After the Babylonian war, Sennacherib's second campaign was in the Zagros Mountains. There, he subdued the Yasubigallians, a people from east of the Tigris river, and the Kassites, a people who had ruled Babylonia centuries before. Sennacherib's third campaign, directed against the kingdoms and city-states in the Levant, is very well-documented compared to many other events in the ancient Near East and is the best-documented event in the history of Israel during the First Temple period. In 705 BC, Hezekiah, the king of Judah, had stopped paying his annual tribute to the Assyrians and began pursuing a markedly aggressive foreign policy, probably inspired by the recent wave of anti-Assyrian rebellions across the empire. After conspiring with Egypt (then under Kushite rule) and Sidqia, an anti-Assyrian king of the city of Ashkelon, to garner support, Hezekiah attacked Philistine cities loyal to Assyria and captured the Assyrian vassal Padi, king of Ekron, and imprisoned him in his capital, Jerusalem. In the northern Levant, former Assyrian vassal cities rallied around Luli, the king of Tyre and Sidon. Sennacherib's arch-enemy Marduk-apla-iddina encouraged the anti-Assyrian sentiment among some of the empire's western vassals. He corresponded with and sent gifts to western rulers like Hezekiah, probably hoping to assemble a vast anti-Assyrian alliance.
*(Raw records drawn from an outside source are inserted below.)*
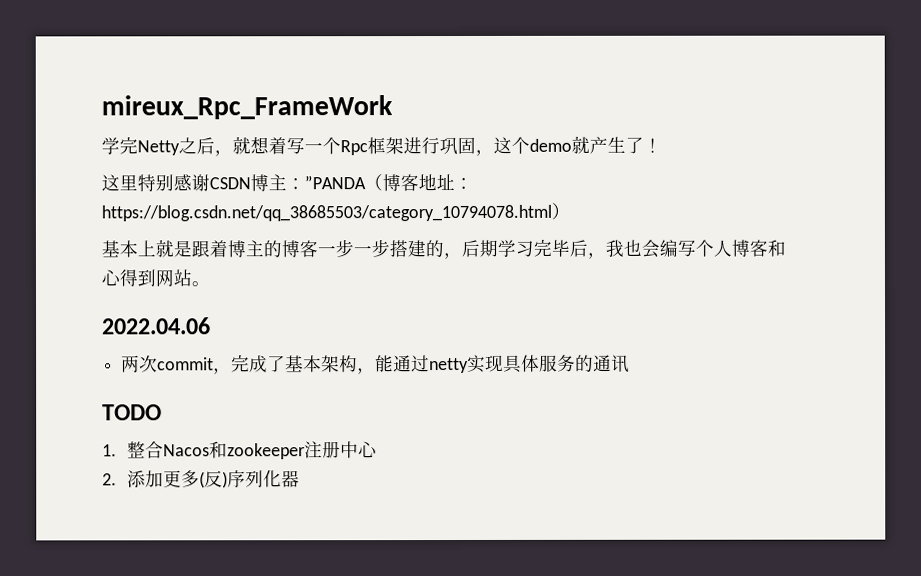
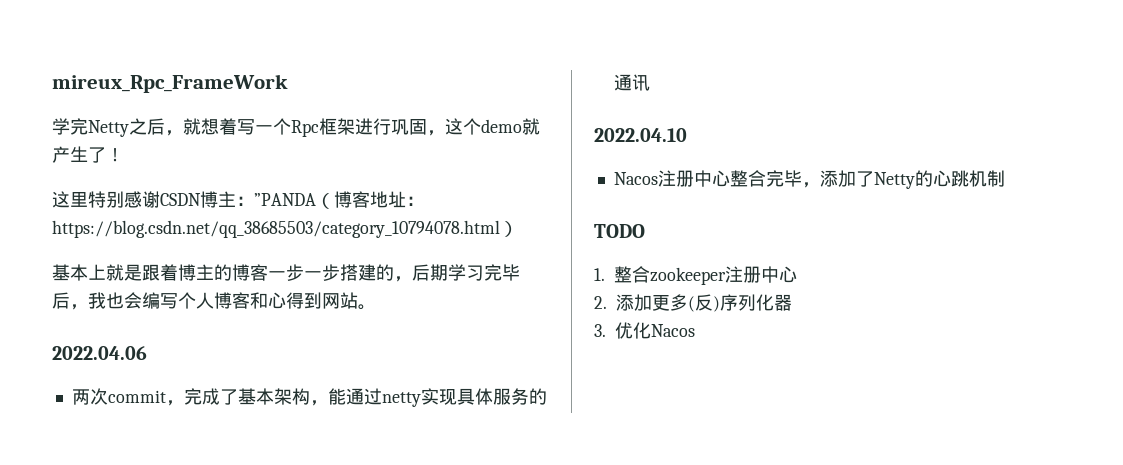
(631, 363) none -> [594,128,687,142] [613,170,1005,189] // 2022.04.10 // Nacos注册中心整合完毕，添加了Netty的心跳机制
[163,441,229,459] Nacos和 -> (651, 274) none
(301, 479) none -> [594,322,695,339] // 3.优化Nacos

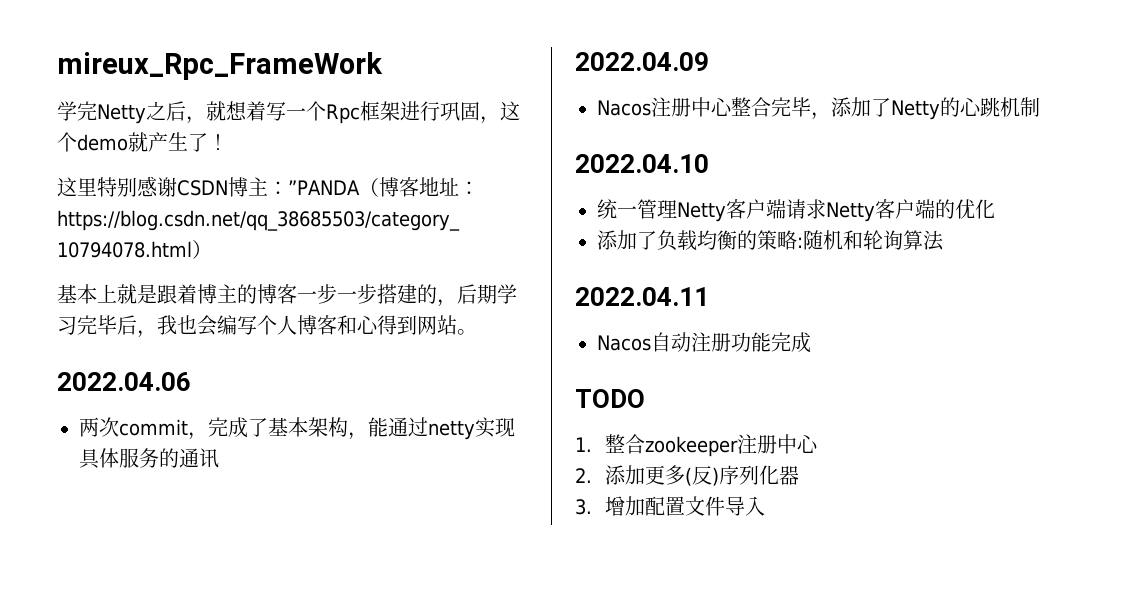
[594,128,687,142] 2022.04.10 -> [575,52,709,71] 2022.04.09
(1005, 178) none -> [575,154,709,173] [597,199,995,222] [597,230,944,251] [575,287,709,306] [597,332,811,353] // 2022.04.10 // 统一管理Netty客户端请求Netty客户端的优化 // 添加了负载均衡的策略:随机和轮询算法 // 2022.04.11 // Nacos自动注册功能完成
[615,322,695,339] 优化Nacos -> [604,496,765,516] 增加配置文件导入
In 701 BC, Sennacherib first moved to attack the Neo-Hittite and Phoenician cities in the north. Like many rulers of these cities had done before and would do again, Luli fled rather than face the wrath of the Assyrians, escaping by boat until he was beyond Sennacherib's reach. In his stead, Sennacherib proclaimed a noble by the name Ethbaal as the new king of Sidon and his vassal and oversaw the submission of many of the surrounding cities to his rule. Faced with a massive Assyrian army nearby, many of the Levantine rulers, including Budu-ilu of Ammon, Kammusu-nadbi of Moab, Mitinti of Ashdod and Aya-ramu of Edom, quickly submitted to Sennacherib to avoid retribution.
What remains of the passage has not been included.